### Goal of the exercise
Below this sentence is a listing; return exactly its lines from the one with "LEJDI: 3 x 39.90" to the one with "shipping: 18.34 -> none", both kept, and nothing more.

### Records for the exercise
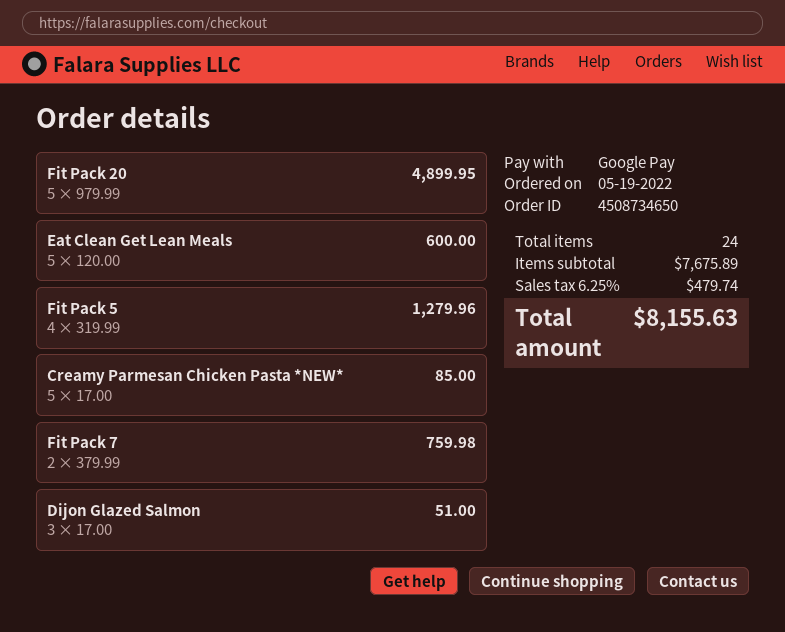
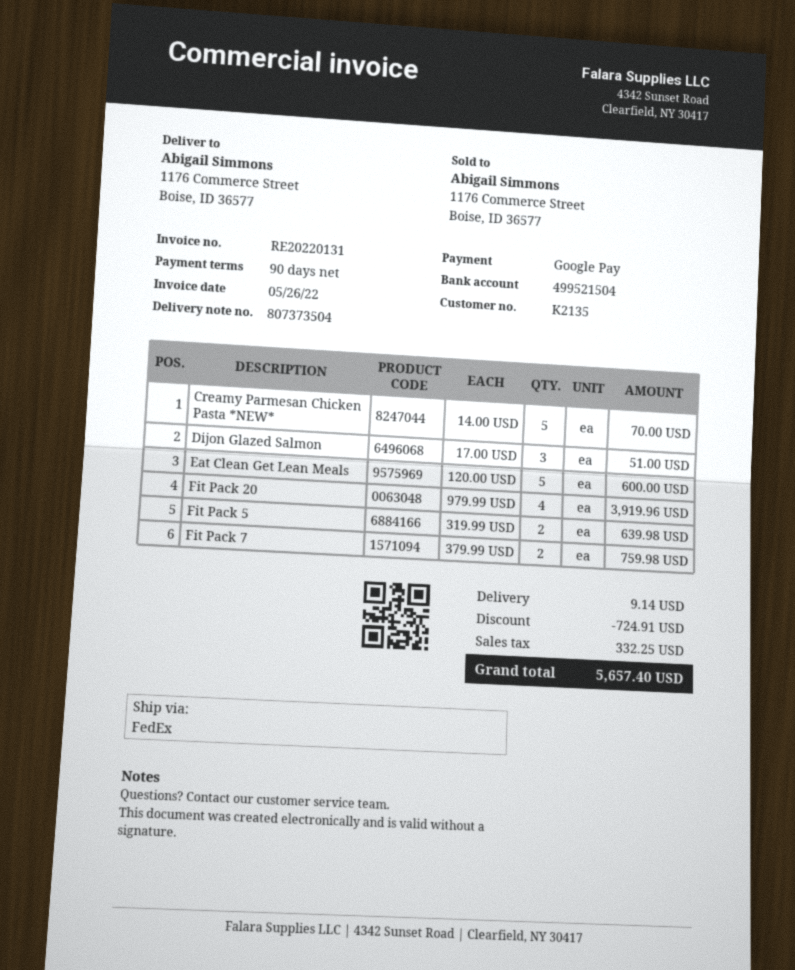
Fit Pack 20: 5 x 979.99 = 4899.95 -> 4 x 979.99 = 3919.96
Fit Pack 5: 4 x 319.99 = 1279.96 -> 2 x 319.99 = 639.98
Creamy Parmesan Chicken Pasta *NEW*: 5 x 17.00 = 85.00 -> 5 x 14.00 = 70.00
discount: none -> 724.91
shipping: none -> 9.14
tax: 479.74 -> 332.25
total: 8155.63 -> 5657.40

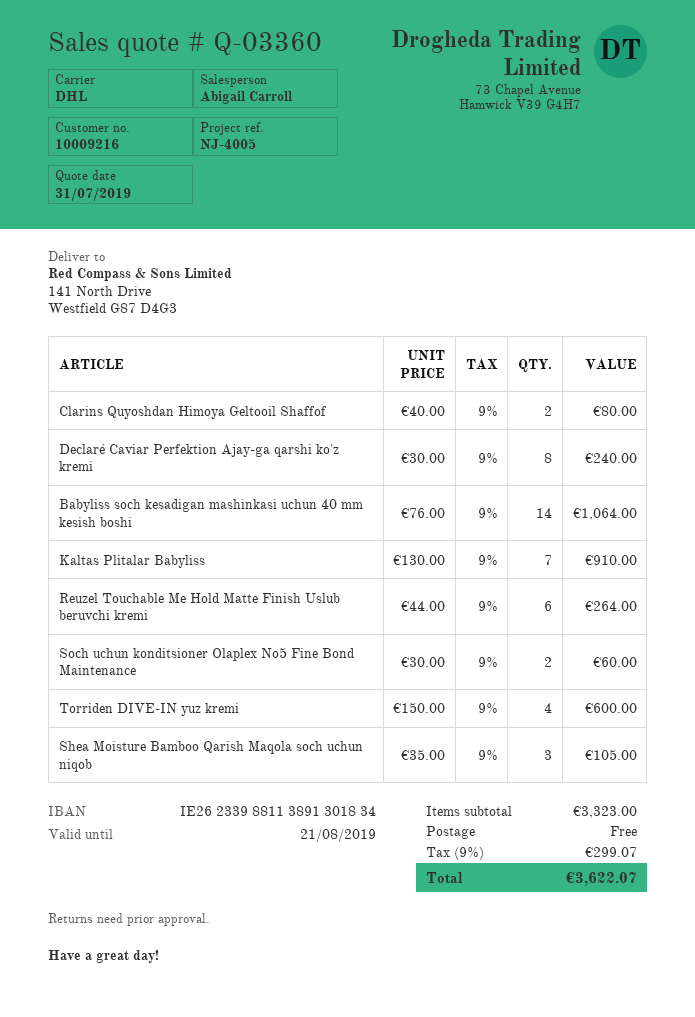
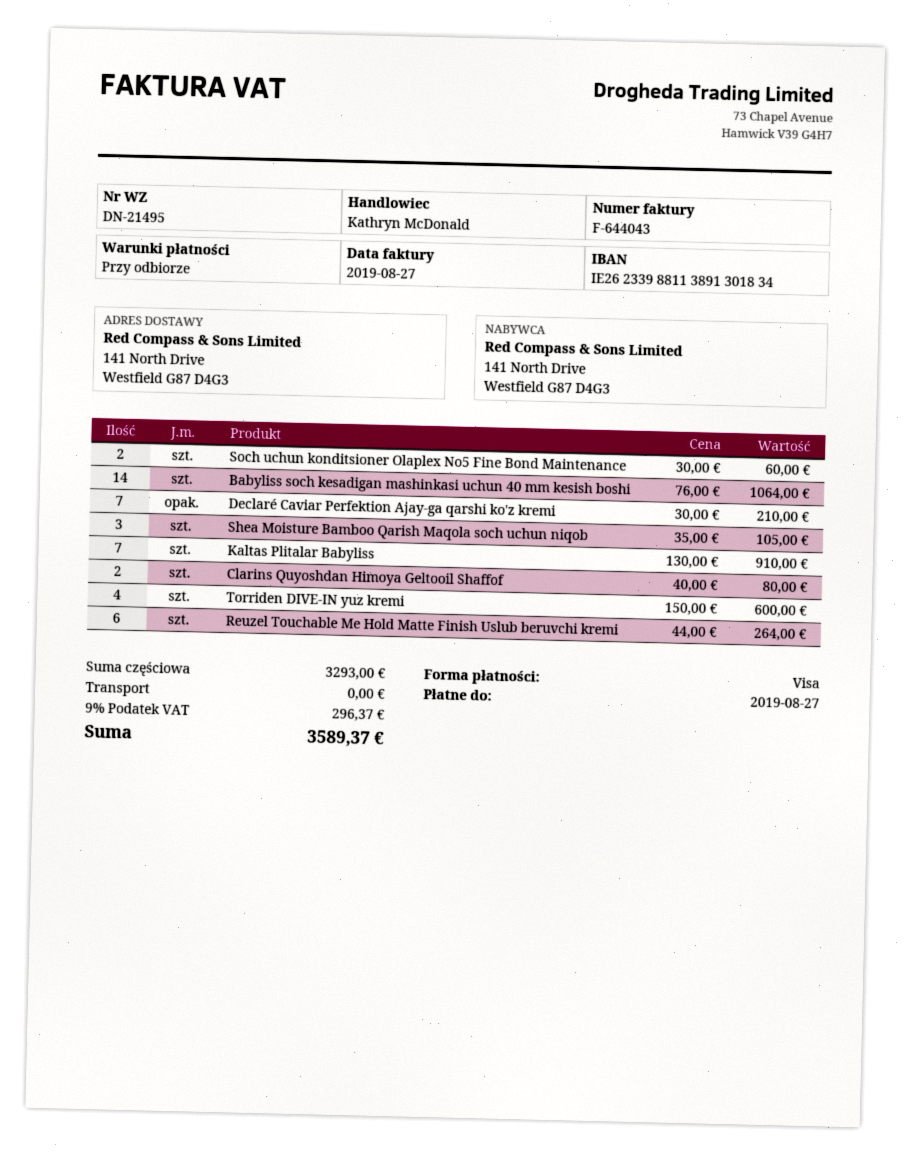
sales rep: Abigail Carroll -> Kathryn McDonald
Declaré Caviar Perfektion Ajay-ga qarshi ko'z kremi: 8 x 30.00 = 240.00 -> 7 x 30.00 = 210.00
subtotal: 3323.00 -> 3293.00
tax: 9% = 299.07 -> 9% = 296.37
total: 3622.07 -> 3589.37

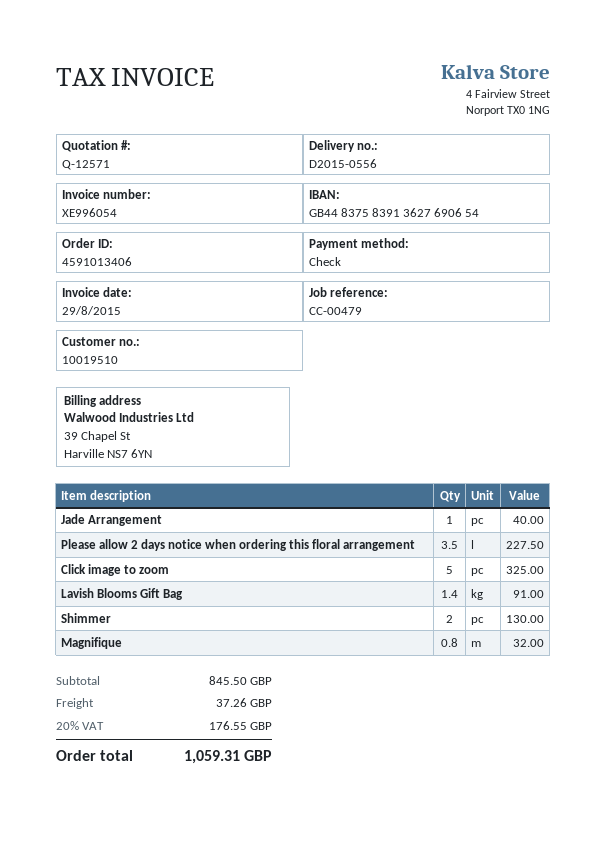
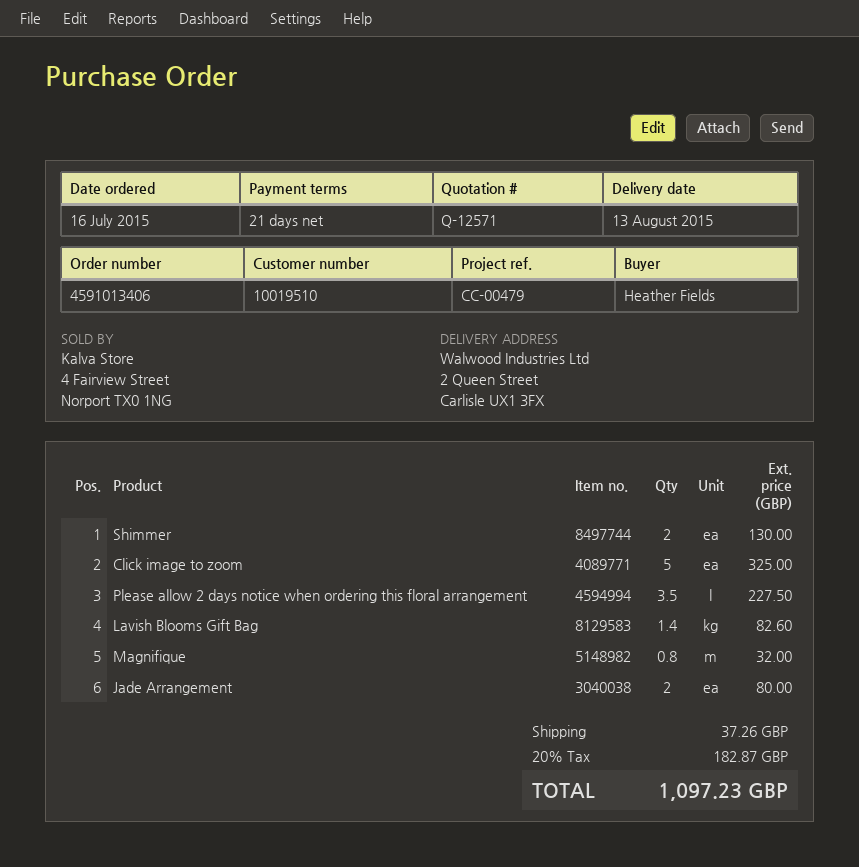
Jade Arrangement: 1 for 40.00 -> 2 for 80.00
Lavish Blooms Gift Bag: 1.4 for 91.00 -> 1.4 for 82.60
tax: 20% = 176.55 -> 20% = 182.87
total: 1059.31 -> 1097.23

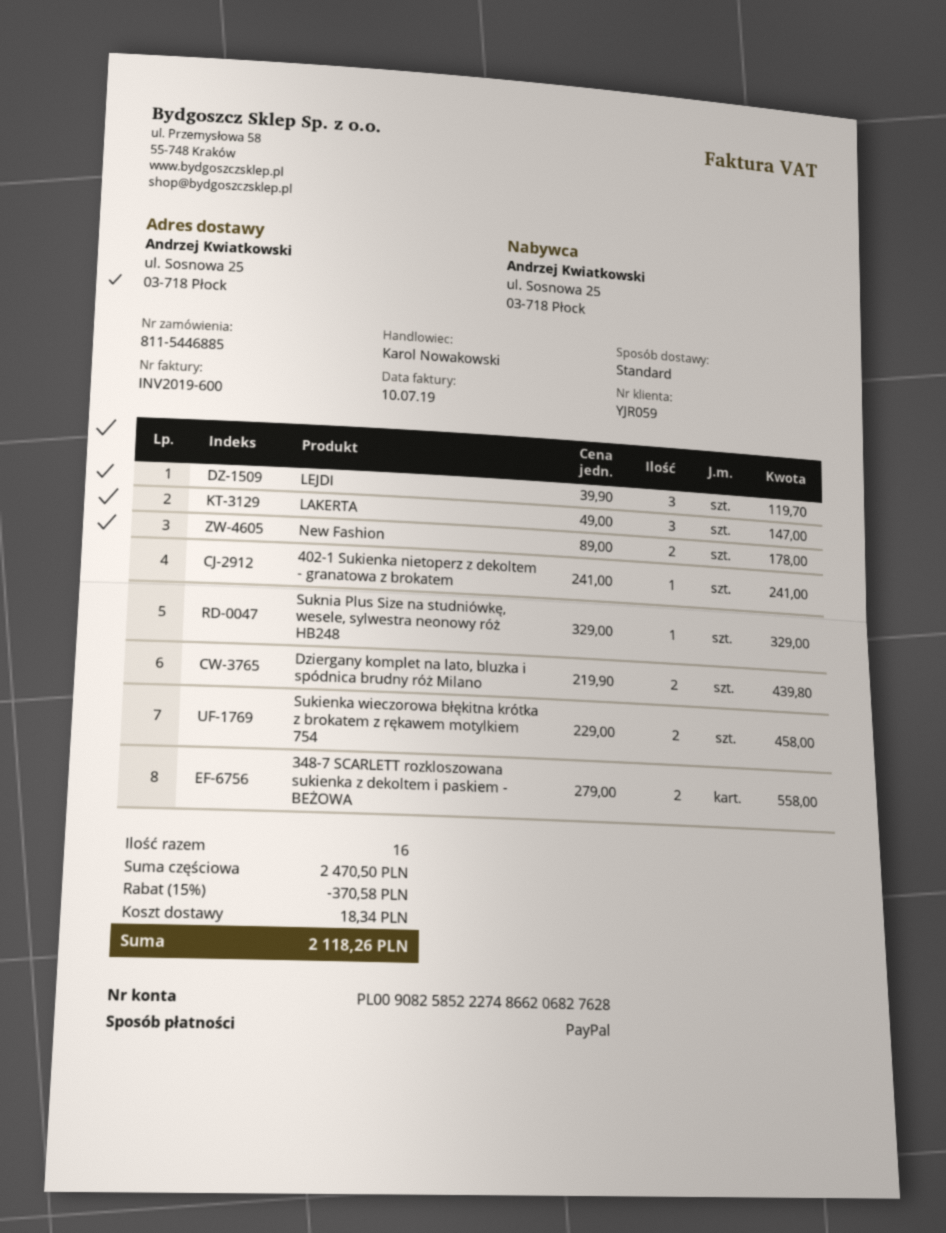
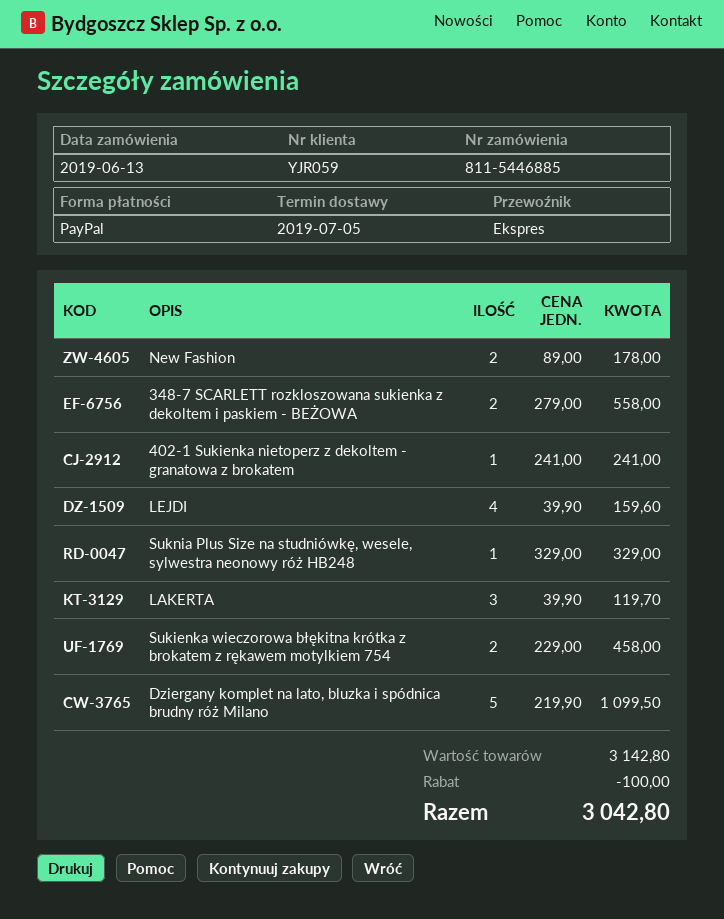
shipping method: standard -> express
LEJDI: 3 x 39.90 = 119.70 -> 4 x 39.90 = 159.60
LAKERTA: 3 x 49.00 = 147.00 -> 3 x 39.90 = 119.70
Dziergany komplet na lato, bluzka i spódnica brudny róż Milano: 2 x 219.90 = 439.80 -> 5 x 219.90 = 1099.50
subtotal: 2470.50 -> 3142.80
discount: 370.58 -> 100.00
shipping: 18.34 -> none
total: 2118.26 -> 3042.80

### Written response
LEJDI: 3 x 39.90 = 119.70 -> 4 x 39.90 = 159.60
LAKERTA: 3 x 49.00 = 147.00 -> 3 x 39.90 = 119.70
Dziergany komplet na lato, bluzka i spódnica brudny róż Milano: 2 x 219.90 = 439.80 -> 5 x 219.90 = 1099.50
subtotal: 2470.50 -> 3142.80
discount: 370.58 -> 100.00
shipping: 18.34 -> none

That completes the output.